I lifted my chin and glared down at the woman without meeting her eyes. It’s a tough trick to learn, but if you’re motivated enough you can do it. “That’s a coincidence. I’m not terribly amused with you spying on me.”
The black woman’s eyes flashed, but Ebenezar cut in before either of us could gather any more steam. “Harry Dresden,” he said dryly, “Meet Martha Liberty.”
She shot him a look and said pointedly, “He’s arrogant, Ebenezar. Dangerous.”
I snorted. “That’s every wizard ever.”
Martha continued as if I hadn’t spoken. “Bitter. Angry. Obsessive.”
Ebenezar frowned. “Seems to me he has good reason to be. You and the rest of the Senior Council saw to that.”
Martha shook h
er head. “You know what he was meant to be. He’s too great a risk.”
I snapped my fingers twice and hooked a thumb at my own chest. “Hey, lady. He’s also right here.”
Her eyes flashed at me. “Look at him, Ebenezar. He’s a wreck. Look at the destruction he has caused.”
Ebenezar took two quick, angry steps toward Martha. “By challenging the Red Court when they were going to kill that young woman? No, Matty. Hoss didn’t cause what’s happened since. They did. I’ve read his report. He stood up to them when they damn well needed standing up to.”
Martha folded her arms, strong and brown against the front of her robes. “The Merlin says—”
“I know what he says,” Ebenezar muttered. “By now I don’t even need to hear him say it. And as usual, he’s half right, half wrong, and all gutless.”

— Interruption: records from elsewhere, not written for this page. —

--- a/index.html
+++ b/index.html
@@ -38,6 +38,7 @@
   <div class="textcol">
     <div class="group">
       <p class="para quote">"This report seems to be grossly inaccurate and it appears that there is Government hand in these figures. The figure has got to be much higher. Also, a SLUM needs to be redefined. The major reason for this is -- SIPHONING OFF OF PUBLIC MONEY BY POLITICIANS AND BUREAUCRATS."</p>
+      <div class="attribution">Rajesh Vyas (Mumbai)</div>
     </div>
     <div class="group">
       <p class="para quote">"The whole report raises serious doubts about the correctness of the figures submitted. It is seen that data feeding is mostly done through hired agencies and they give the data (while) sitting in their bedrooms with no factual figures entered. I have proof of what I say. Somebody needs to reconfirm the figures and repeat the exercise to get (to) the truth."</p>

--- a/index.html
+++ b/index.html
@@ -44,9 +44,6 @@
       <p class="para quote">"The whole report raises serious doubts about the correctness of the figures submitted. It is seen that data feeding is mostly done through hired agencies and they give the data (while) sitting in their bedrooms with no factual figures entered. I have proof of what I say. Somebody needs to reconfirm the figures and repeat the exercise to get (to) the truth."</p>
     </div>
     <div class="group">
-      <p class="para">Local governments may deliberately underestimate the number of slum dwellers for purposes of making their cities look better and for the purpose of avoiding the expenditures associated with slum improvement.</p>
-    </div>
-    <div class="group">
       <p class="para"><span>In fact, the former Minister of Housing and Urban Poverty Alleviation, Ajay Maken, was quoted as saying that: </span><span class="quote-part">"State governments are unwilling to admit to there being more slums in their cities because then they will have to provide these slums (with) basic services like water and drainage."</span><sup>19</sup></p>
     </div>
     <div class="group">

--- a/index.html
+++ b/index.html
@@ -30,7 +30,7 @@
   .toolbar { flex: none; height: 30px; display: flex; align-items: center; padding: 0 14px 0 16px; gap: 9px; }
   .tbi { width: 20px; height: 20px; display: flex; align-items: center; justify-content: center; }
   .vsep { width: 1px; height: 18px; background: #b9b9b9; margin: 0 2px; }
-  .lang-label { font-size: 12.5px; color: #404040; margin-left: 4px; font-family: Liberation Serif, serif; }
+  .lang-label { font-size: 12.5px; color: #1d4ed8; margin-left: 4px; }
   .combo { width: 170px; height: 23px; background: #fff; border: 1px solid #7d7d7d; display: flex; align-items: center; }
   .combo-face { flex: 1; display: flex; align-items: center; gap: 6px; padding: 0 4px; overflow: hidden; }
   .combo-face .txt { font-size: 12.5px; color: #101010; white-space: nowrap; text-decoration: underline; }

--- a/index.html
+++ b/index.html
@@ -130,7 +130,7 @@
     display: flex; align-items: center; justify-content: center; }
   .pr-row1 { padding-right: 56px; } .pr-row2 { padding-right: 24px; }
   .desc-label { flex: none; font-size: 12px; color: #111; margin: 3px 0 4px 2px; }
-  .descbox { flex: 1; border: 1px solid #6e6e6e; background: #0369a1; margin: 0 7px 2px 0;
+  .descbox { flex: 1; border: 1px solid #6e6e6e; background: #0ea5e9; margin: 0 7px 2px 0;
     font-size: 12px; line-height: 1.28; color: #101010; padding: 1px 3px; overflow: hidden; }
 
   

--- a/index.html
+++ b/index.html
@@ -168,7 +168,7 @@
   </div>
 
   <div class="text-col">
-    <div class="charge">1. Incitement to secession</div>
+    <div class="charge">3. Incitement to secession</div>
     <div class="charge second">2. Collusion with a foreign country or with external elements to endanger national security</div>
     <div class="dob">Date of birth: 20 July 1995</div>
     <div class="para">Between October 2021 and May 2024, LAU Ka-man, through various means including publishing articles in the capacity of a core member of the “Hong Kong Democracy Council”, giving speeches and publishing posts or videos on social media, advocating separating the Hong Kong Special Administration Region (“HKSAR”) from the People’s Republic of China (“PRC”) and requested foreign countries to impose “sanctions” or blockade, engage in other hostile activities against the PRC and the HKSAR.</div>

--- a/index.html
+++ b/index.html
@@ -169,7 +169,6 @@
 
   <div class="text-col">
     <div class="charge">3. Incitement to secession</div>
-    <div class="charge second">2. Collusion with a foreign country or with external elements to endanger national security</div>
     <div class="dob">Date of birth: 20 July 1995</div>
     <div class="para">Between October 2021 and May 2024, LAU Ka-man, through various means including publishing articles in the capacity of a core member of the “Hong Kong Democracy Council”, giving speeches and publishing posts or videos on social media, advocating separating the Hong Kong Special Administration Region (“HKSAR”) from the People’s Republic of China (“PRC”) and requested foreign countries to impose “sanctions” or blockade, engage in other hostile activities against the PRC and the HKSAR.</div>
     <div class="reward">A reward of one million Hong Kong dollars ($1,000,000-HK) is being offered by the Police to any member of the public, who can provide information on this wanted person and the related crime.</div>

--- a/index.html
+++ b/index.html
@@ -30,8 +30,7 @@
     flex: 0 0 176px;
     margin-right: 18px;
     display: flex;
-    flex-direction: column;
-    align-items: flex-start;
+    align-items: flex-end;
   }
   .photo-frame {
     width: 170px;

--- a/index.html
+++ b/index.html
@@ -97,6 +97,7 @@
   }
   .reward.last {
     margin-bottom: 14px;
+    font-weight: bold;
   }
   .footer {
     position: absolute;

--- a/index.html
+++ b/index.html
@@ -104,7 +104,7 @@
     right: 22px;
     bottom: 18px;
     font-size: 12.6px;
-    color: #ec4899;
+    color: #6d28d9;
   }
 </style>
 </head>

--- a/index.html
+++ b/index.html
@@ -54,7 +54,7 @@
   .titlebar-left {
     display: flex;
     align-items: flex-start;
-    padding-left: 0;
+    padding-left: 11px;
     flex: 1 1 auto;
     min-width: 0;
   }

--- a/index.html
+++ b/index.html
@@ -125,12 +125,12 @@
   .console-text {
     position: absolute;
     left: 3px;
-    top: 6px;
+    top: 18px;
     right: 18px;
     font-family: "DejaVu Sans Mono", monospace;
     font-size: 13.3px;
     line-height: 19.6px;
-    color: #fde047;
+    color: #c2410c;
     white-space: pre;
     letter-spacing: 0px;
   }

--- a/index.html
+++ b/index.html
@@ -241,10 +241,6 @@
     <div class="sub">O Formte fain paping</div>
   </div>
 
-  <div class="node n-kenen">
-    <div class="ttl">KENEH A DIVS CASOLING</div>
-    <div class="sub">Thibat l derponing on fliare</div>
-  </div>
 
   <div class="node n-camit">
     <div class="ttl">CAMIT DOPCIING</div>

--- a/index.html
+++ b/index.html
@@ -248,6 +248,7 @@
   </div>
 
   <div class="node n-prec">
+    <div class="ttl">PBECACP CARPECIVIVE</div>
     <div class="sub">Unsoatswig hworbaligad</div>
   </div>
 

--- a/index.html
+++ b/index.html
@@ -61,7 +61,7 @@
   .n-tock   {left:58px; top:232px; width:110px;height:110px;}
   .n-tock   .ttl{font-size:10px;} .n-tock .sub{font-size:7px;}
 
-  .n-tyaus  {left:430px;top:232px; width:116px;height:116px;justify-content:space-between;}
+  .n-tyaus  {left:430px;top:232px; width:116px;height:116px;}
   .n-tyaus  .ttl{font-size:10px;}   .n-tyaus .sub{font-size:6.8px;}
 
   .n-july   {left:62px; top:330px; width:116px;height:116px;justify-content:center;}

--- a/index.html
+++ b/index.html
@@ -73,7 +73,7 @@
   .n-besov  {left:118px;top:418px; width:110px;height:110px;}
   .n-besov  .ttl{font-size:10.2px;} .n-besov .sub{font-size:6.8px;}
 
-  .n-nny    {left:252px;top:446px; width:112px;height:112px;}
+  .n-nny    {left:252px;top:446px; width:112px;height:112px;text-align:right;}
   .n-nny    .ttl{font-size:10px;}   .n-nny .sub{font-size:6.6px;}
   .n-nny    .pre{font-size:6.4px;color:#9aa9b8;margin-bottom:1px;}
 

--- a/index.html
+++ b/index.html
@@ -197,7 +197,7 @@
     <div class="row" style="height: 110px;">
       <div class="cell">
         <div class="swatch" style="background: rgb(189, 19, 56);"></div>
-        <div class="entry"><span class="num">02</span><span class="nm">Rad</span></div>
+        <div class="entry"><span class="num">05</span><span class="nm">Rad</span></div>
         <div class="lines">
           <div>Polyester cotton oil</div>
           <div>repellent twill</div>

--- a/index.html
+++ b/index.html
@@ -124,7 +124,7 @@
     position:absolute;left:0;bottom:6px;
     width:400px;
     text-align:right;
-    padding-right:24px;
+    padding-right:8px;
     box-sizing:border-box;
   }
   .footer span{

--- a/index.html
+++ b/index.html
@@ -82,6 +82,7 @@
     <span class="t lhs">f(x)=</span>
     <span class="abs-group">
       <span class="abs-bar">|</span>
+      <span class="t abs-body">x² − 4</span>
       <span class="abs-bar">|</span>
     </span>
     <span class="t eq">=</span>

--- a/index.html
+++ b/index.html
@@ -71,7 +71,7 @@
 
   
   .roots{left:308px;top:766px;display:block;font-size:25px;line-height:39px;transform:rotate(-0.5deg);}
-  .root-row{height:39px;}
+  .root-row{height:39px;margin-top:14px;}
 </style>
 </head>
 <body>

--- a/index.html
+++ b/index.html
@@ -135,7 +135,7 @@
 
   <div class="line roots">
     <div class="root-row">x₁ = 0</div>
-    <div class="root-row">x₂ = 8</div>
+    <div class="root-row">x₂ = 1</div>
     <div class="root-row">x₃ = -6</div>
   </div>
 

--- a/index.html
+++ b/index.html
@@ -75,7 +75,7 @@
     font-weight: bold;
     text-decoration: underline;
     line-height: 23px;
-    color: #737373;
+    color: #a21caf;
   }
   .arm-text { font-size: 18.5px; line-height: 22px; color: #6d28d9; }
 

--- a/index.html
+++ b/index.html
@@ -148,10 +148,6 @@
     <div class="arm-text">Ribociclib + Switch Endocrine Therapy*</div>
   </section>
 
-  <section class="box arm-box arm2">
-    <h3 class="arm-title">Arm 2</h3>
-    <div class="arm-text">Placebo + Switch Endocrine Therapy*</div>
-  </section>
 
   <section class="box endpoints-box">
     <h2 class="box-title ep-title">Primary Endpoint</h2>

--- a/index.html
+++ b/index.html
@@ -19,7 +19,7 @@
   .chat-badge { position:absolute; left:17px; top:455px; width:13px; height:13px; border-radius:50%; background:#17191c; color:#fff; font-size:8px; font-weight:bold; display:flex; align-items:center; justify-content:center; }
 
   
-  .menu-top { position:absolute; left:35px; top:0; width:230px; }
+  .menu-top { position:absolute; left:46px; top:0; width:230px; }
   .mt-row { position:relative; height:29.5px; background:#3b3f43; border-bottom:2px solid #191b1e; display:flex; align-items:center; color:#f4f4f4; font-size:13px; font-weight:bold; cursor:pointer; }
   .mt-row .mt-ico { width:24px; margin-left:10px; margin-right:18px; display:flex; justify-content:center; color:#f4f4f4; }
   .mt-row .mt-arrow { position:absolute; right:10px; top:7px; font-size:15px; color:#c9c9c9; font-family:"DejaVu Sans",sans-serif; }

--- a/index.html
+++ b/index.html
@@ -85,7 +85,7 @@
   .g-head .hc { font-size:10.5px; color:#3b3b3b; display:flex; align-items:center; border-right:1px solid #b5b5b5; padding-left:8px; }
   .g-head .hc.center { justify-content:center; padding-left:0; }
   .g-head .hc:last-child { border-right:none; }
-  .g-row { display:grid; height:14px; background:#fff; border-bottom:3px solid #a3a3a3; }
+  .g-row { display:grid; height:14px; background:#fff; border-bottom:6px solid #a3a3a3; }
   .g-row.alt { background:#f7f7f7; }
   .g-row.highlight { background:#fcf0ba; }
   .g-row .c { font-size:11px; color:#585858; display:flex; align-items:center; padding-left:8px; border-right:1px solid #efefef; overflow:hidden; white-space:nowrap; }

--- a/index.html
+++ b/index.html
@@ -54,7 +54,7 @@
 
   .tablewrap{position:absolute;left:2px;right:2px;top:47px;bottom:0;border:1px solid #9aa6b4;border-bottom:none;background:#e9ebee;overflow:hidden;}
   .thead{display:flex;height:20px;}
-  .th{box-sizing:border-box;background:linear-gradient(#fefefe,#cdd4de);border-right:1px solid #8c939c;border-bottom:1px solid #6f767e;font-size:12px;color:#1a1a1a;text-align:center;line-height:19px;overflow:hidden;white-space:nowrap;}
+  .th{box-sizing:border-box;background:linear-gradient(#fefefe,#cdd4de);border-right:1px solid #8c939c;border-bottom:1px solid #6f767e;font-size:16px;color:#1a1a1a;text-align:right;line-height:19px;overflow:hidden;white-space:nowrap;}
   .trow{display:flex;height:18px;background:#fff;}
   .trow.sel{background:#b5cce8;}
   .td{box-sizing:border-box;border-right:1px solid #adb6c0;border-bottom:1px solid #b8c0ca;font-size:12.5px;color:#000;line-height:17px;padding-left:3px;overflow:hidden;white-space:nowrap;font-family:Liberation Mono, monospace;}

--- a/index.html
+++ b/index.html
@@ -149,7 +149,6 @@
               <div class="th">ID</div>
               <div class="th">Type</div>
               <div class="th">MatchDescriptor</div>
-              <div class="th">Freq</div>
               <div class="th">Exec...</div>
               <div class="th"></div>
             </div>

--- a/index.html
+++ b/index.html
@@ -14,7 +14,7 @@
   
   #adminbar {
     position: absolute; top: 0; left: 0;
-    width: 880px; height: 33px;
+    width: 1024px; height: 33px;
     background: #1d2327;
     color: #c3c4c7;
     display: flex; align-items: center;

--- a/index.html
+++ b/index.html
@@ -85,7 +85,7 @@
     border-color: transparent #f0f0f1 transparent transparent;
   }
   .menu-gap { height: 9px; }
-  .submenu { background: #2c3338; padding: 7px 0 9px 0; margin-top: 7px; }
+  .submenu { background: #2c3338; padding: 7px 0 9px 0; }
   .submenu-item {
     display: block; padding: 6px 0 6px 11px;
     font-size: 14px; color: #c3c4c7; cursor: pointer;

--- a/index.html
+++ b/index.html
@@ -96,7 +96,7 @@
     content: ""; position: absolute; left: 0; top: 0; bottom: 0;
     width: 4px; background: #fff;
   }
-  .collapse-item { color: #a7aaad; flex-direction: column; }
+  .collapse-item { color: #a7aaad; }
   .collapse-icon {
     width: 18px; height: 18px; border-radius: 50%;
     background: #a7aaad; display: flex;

Martha frowned at him for a long and silent moment. Then she looked at me and asked, “Do you remember me, Mister Dresden?”
I shook my head. “They had a hood on me all through the trial, and I missed the meeting Warden Morgan called a couple years back. They were taking a bullet out of my hip.”
“I know. I never saw your face before today.” She moved then, lifting a slender staff of some dark reddish wood, and walked toward me, the staff clicking with each step. I faced her, bracing myself, but she didn’t try to meet my gaze. She studied my features for a long moment and then said, very quietly, “You have your mother’s eyes.”
An old pain rolled through me. I barely managed more than a whisper in response. “I never knew her.”
“No. You didn’t.” She lifted one wide, heavy hand and passed it through the air on either side of my head, as though smoothing my hair without touching it. Then she raked her eyes over me, staring intently at my bandaged hand. “You hurt. You’re in great pain.”
“It isn’t bad. It should heal in a few days.”
“I’m not talking about your hand, boy.” She closed her eyes and bowed her head. Her voice came heavily, slowly, as though her lips were reluctant to let the words pass them. “Very well, Ebenezar. I will support you.”